The total income of United from investment increased from ETB37.9 million in 2015/16 to ETB39 million last year. On the other hand, investment income reached ETB82.3 million at Awash last year up from ETB64.9 million in the previous year.
Haddush says the 17Pct growth rate of the insurance industry is not a simple progress. But, a lot has to be done to achieve concrete growth that goes with the expansion of the economy.” Currently, 17 insurance companies operate in the industry with a total of 482 branches. In addition, a reinsurance company was also established in 2015/16. Out of the 17 insurance companies, seven of them provide general insurance services while the rest provide both general and life insurance services. Currently, 2,230 insurance agents, 54 brokers, 96 claim assessors and two insurance investigators operate in the industry.
Despite such progress, Zafu argues that insurance companies are performing like in their initial years of operations. “It has been 23 years since private insurers’ commenced operation. But, they are still infant.” he argues. “As a result, they are not playing their [due] role in the economy.”
Studies conducted on the issue indicate that insurance companies play a critical role in a given economy through risk mitigation and intermediation. As a risk transfer mechanism, insurance companies support economic actors to protect their economic and social assets accumulated while deploying long term capital in the real economy. They support economic growth directly and indirectly contributing their part in the capital market development.

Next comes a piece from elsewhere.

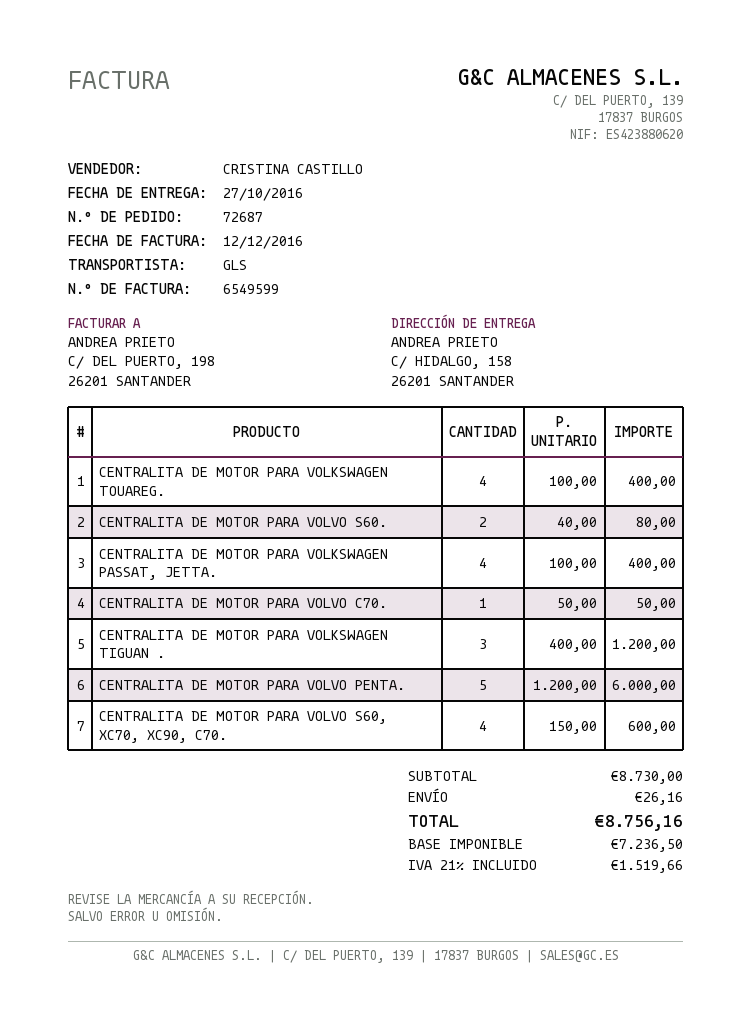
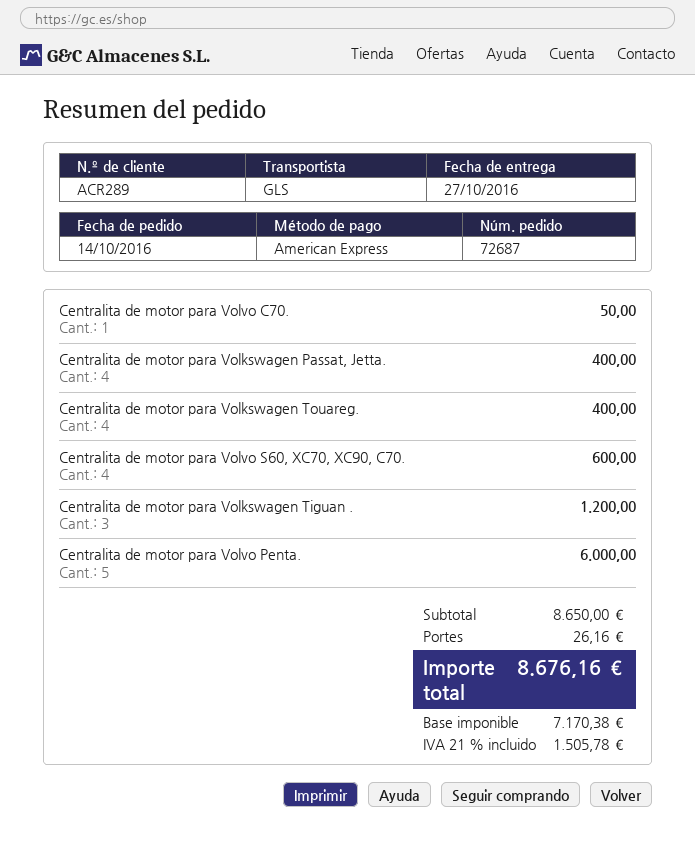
CENTRALITA DE MOTOR PARA VOLVO S60.: 2 for 80.00 -> none
subtotal: 8730.00 -> 8650.00
net: 7236.50 -> 7170.38
tax: 21% = 1519.66 -> 21% = 1505.78
total: 8756.16 -> 8676.16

According to a report published by Centre for Financial Regulation and Inclusion, a non-profit think-tank based in Cape Town in March 2017, insurance industries in Sub Saharan Africa can be plotted along four different stages of market development based on their average income and insurance penetration stage. The first stage is where enabling environment for the operation of insurance business is established but local skills and capacity are limited while in the second stage, the insurance market starts to expand on the back of existing client bases through group and compulsory product lines such as third party vehicle insurance.

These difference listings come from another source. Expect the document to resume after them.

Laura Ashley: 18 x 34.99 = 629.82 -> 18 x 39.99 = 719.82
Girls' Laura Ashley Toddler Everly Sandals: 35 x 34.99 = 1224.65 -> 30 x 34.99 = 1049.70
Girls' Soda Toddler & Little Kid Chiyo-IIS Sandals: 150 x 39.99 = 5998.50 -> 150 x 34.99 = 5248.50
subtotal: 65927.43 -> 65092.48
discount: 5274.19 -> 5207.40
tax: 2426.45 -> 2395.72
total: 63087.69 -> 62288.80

In third and fourth stages voluntary sales of life insurance policies takes off at scale. In addition, the insurance industry matures and offer more sophisticated products with diversified providers and distribution channels. This leads to large client base.
The insurance industry in Ethiopia can be plotted in the first and second stages, according to the report. “When we compare the performance of the insurance industry with neighbouring countries, it is staggeringly low,” explains Zafu. “For instance, Kenya’s population is less than half of Ethiopia’s. But, the premium collected by insurers in Kenya is five times higher than the collection in Ethiopia.”
Non-life insurance penetration levels in almost all African countries are lower than the global average of 2.7Pct, according to Africa Insurance Barometer 2017 market survey, a publication of the African Insurance Organization. While only South Africa is on par with the global average, Kenya and Morocco follow with 1.9Pct and 2Pct, respectively. The non-life insurance penetration rate in Ethiopia stood below 1Pct.
The non-life insurance market size in South Africa and Kenya also stood at USD8.4 billion and USD1.1 billion respectively. These market size is much larger than that of Ethiopia’s, which stood at USD300 million.
Therefore, while addressing the debilitating factors in the insurance industry in Ethiopia is the bottom-line, policy barriers and lack of innovative services are the surfacing external and internal limiting factors respectively.